■ Task to carry out: Give again, unaltered, the lines of the listing below that run from the line having "- Discord: !vasser!#5464" through the line having "jupyter_server_ydoc: renamed to".

■ Data to examine:
-.-.-

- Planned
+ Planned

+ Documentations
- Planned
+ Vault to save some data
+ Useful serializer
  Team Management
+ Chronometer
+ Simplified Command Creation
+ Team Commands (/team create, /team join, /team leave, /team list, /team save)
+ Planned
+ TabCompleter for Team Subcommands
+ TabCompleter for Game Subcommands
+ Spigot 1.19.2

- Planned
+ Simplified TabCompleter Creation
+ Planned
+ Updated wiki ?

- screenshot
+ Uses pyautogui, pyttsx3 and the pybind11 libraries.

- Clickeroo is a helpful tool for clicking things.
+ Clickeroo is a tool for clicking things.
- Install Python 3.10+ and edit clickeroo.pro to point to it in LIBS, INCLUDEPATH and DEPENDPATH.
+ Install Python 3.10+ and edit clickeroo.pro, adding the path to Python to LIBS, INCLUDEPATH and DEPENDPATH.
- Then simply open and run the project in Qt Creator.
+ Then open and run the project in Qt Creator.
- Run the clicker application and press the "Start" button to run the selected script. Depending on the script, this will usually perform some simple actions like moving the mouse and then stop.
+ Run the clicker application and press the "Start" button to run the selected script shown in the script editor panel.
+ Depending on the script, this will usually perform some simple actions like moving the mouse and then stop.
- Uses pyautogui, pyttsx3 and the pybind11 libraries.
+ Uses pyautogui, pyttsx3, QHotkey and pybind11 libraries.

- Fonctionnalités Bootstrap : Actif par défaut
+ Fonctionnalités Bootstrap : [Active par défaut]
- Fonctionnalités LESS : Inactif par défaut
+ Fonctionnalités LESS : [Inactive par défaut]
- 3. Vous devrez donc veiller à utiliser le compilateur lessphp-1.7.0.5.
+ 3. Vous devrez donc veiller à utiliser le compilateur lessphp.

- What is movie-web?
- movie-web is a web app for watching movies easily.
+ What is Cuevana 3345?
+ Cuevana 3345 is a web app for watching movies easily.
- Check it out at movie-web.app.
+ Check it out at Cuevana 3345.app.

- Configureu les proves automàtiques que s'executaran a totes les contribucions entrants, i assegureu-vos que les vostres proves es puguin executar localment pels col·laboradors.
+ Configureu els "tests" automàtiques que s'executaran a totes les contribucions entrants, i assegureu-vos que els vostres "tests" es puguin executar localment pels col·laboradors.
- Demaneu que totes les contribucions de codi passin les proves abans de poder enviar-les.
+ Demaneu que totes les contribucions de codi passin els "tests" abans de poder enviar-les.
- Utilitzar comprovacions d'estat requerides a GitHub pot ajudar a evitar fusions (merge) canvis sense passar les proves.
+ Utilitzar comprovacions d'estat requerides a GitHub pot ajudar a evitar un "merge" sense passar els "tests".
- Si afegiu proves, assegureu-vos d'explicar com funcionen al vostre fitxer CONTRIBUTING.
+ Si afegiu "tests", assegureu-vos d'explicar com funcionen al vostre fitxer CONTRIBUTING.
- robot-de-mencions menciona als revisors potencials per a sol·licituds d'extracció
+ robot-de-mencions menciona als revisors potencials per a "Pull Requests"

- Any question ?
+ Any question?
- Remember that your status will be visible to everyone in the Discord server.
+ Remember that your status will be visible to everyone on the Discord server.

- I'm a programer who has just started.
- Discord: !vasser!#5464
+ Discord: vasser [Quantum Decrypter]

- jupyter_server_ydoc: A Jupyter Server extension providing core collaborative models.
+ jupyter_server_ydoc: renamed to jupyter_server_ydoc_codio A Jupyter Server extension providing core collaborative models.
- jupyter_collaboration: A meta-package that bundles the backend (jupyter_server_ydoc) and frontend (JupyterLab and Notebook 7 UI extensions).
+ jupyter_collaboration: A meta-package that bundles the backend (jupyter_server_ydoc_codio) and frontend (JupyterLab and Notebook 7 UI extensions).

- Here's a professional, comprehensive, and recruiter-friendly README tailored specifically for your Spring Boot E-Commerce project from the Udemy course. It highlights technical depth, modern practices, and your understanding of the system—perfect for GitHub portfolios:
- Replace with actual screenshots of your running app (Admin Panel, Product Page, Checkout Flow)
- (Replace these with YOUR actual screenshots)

-.-.-

■ Written reply:
- Discord: !vasser!#5464
+ Discord: vasser [Quantum Decrypter]

- jupyter_server_ydoc: A Jupyter Server extension providing core collaborative models.
+ jupyter_server_ydoc: renamed to jupyter_server_ydoc_codio A Jupyter Server extension providing core collaborative models.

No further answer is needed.